La Chambre de commerce Chaleur a rappelé l’importance de garder l’aéroport régional ouvert puisqu’une grande partie de ses membres et de la communauté d’affaires de la région et des régions environnantes utilisent régulièrement ses services.
Ottawa et Fredericton pourraient intervenir
Le député fédéral d’Acadie-Bathurst Serge Cormier a indiqué avoir eu une rencontre avec la direction de l’aéroport et le ministre fédéral du Transport il y a deux semaines à Bathurst.
Il ne rejette pas la possibilité d’une aide financière fédérale, soulignant que son gouvernement avait déjà accordé une somme de 1,5 million de dollars à l’été 2021 pour aider l’Autorité aéroportuaire à surmonter la crise de la COVID-19.
«J’espère que la province va participer rapidement à ce défi financier.
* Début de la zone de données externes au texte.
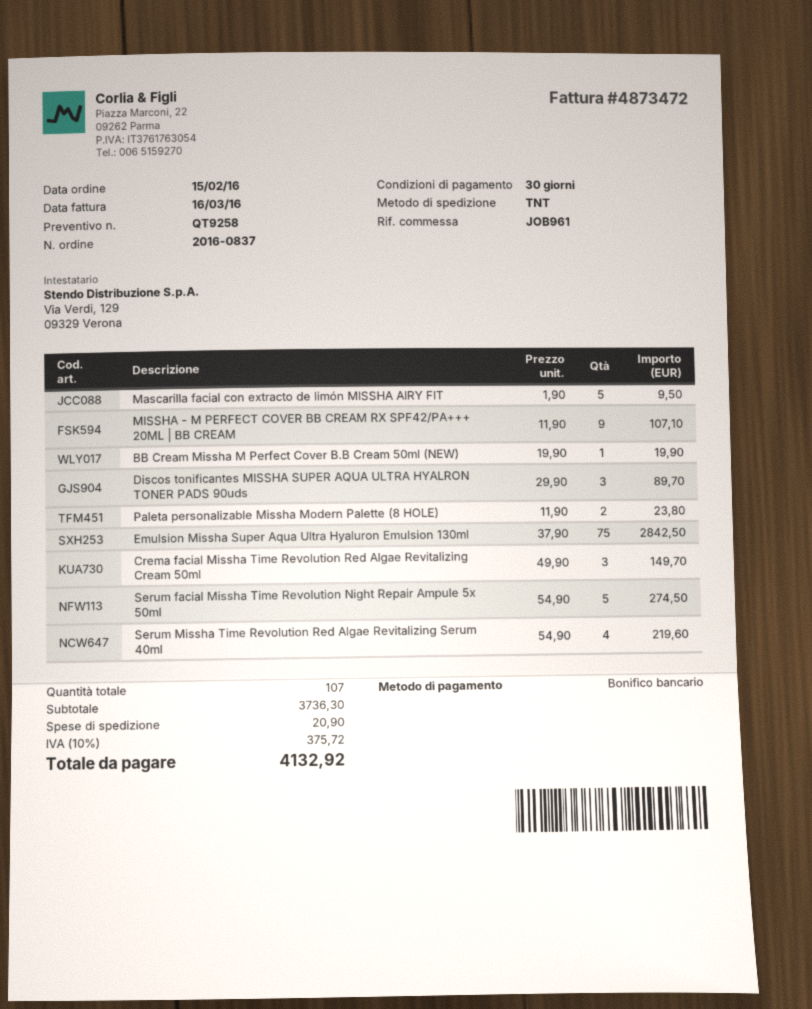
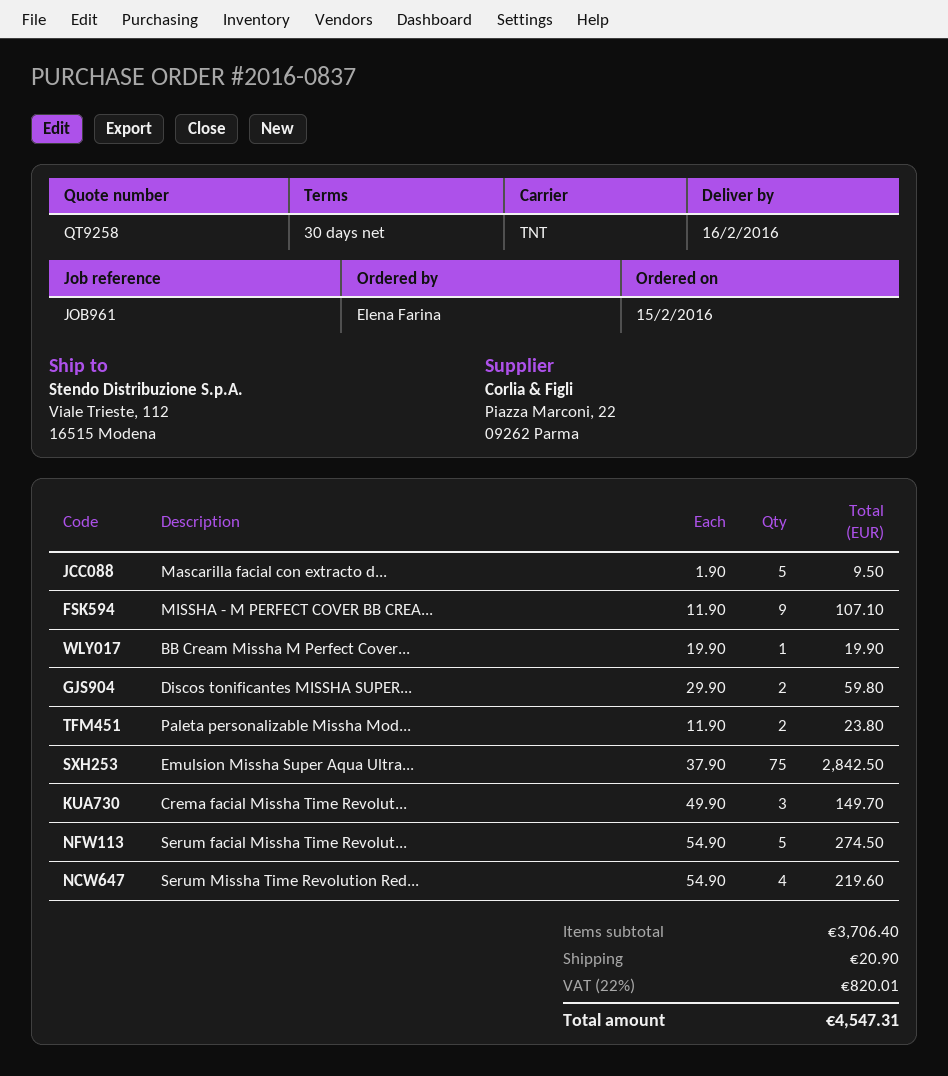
Discos tonificantes MISSHA SUPER AQUA ULTRA HYALRON TONER PADS 90uds: 3 x 29.90 = 89.70 -> 2 x 29.90 = 59.80
subtotal: 3736.30 -> 3706.40
tax: 10% = 375.72 -> 22% = 820.01
total: 4132.92 -> 4547.31

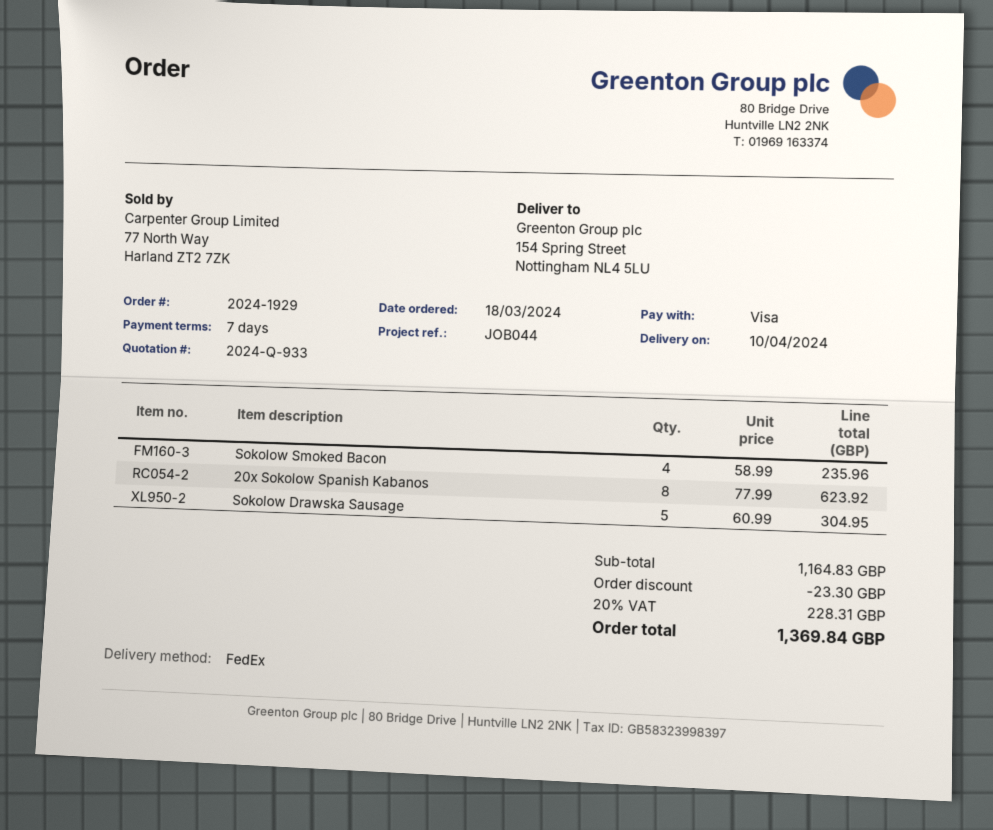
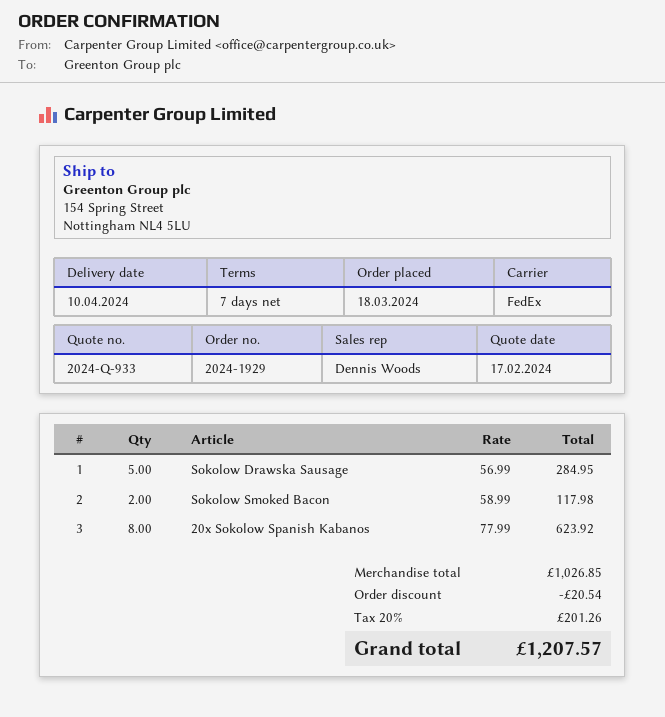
Sokolow Smoked Bacon: 4 x 58.99 = 235.96 -> 2 x 58.99 = 117.98
Sokolow Drawska Sausage: 5 x 60.99 = 304.95 -> 5 x 56.99 = 284.95
subtotal: 1164.83 -> 1026.85
discount: 23.30 -> 20.54
tax: 20% = 228.31 -> 20% = 201.26
total: 1369.84 -> 1207.57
Je vais quand même m’occuper personnellement de trouver des solutions aux problèmes, même si le fédéral a déjà fait sa part», a indiqué le député fédéral, tout en enjoignant la population et la communauté d’affaires de la région à fréquenter en plus grand nombre leur aéroport.
Le ministre des Transports du Nouveau-Brunswick, Jeff Carr, a déclaré avoir abordé la question avec le ministre fédéral des Transports, Omar Alghabra, et lui avoir exprimé le besoin d’un soutien accru pour les services aériens régionaux, en particulier dans la région de Bathurst.
Le député provincial de Bathurst-Ouest-Beresford, René Legacy, n’est pas surpris de l’élan de solidarité qui semble vouloir se dessiner autour de l’aéroport régional, qui a reçu ses premiers vols commerciaux en 1969.
«Cet élan de sympathie témoigne bien de l’importance de l’aéroport de Bathurst pour les institutions et les gens de la région Chaleur», a souligné René Legacy.
«La province, qui dort sur un surplus budgétaire record, doit s’impliquer pour assurer ce service essentiel et le ministère de la Santé devrait payer sa juste part pour le transport médical», a affirmé le député libéral.
La mairesse de Bathurst, Kim Chamberlain, a décrit la situation de l’aéroport comme étant désolante.
Elle a souligné l’obligation de la province de s’impliquer et de fournir une assistance financière en utilisant ses surplus budgétaires. Elle a martelé que l’aéroport ne pouvait pas fermer et que des solutions doivent être trouvées rapidement pour garantir sa survie.